With Dragons’ Den back on TV, it’s interesting to reflect on how widely the formula has been adopted since it first arrived almost ten years ago, not just by industry, but also by the charity sector.
I was reminded of this when I recently attended my first crowdfunding event organised by The Funding Network (TFN) Bristol. The concept, which is replicated across the country by TFN groups, more or less follows the Dragons’ Den format:
- Representatives from a handful of small charities have the opportunity to pitch to an audience of potential donors, and to detail their plans to make best use of a £5,000 donation.
- The audience is invited to take part in a pledging session where they bid to support a particular cause (or causes), to help them raise the money they need to carry out their work.
- A year later, the charities which received the funding then supply TFN with a report to let the donors know the impact of the money they received.
The causes that are supported are wide ranging in scope, covering human rights, the environment, health, education, crime reduction and inclusion. What unites the charities which are invited to pitch is that they are small or medium-sized organisations, for whom the maximum £5,000 would represent a significant contribution, often towards a specific project.
On the night, for example, ZA Foundation, an excellent Portishead-based charity, raised £4,510 to buy a minibus to help deliver its educational outreach programme in South Africa. Youth Moves, based in Knowle West, raised £5,228 to help fund its initiative to keep young people off the streets by training them to coach younger kids in sports.
So where does this kind of thing come in for clients who include giving as part of their financial planning?
One of the common themes to emerge from giving strategy meetings is a desire to target specific projects which are close to the heart, and where there are tangible outcomes linked to the donation. This is easily done when, for example, a charitable trust is set up and controlled by the client, but in practice most giving is smaller scale and more ad hoc than this. Traditionally, these smaller one-off donations have defaulted to the large charities.
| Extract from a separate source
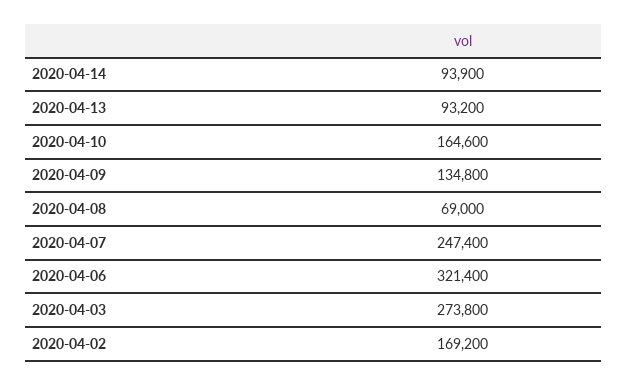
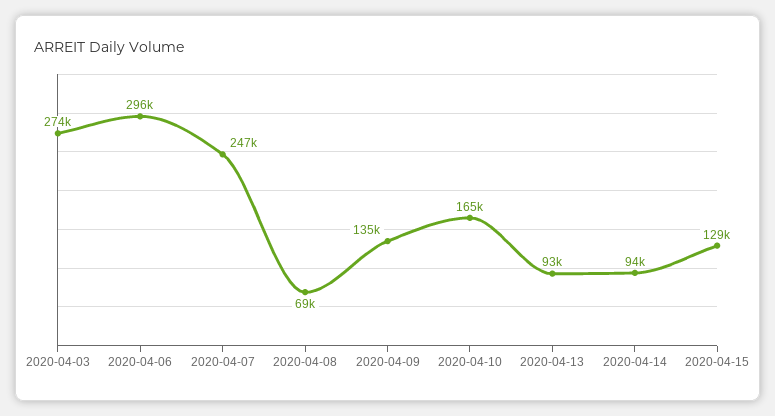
2020-04-06: 321400 -> 296000
2020-04-02: 169200 -> none
2020-04-15: none -> 129000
Not to downplay the important work of big charities, but it’s fair to say that, as part of a diverse giving strategy, most clients like to also include donations to smaller local organisations, where the donations can have a greater proportionate impact, and more tangible results.
Initiatives like TFN are a great forum for finding out more details from these organisations, because the pitch process and the Q and A sessions give a good flavour of the work they do, whilst allowing you to meet the individuals involved face-to-face. In other words a good opportunity to “kick the tyres a bit”, and make sure the projects – and the vision of the organisations – fit within your wider giving strategy.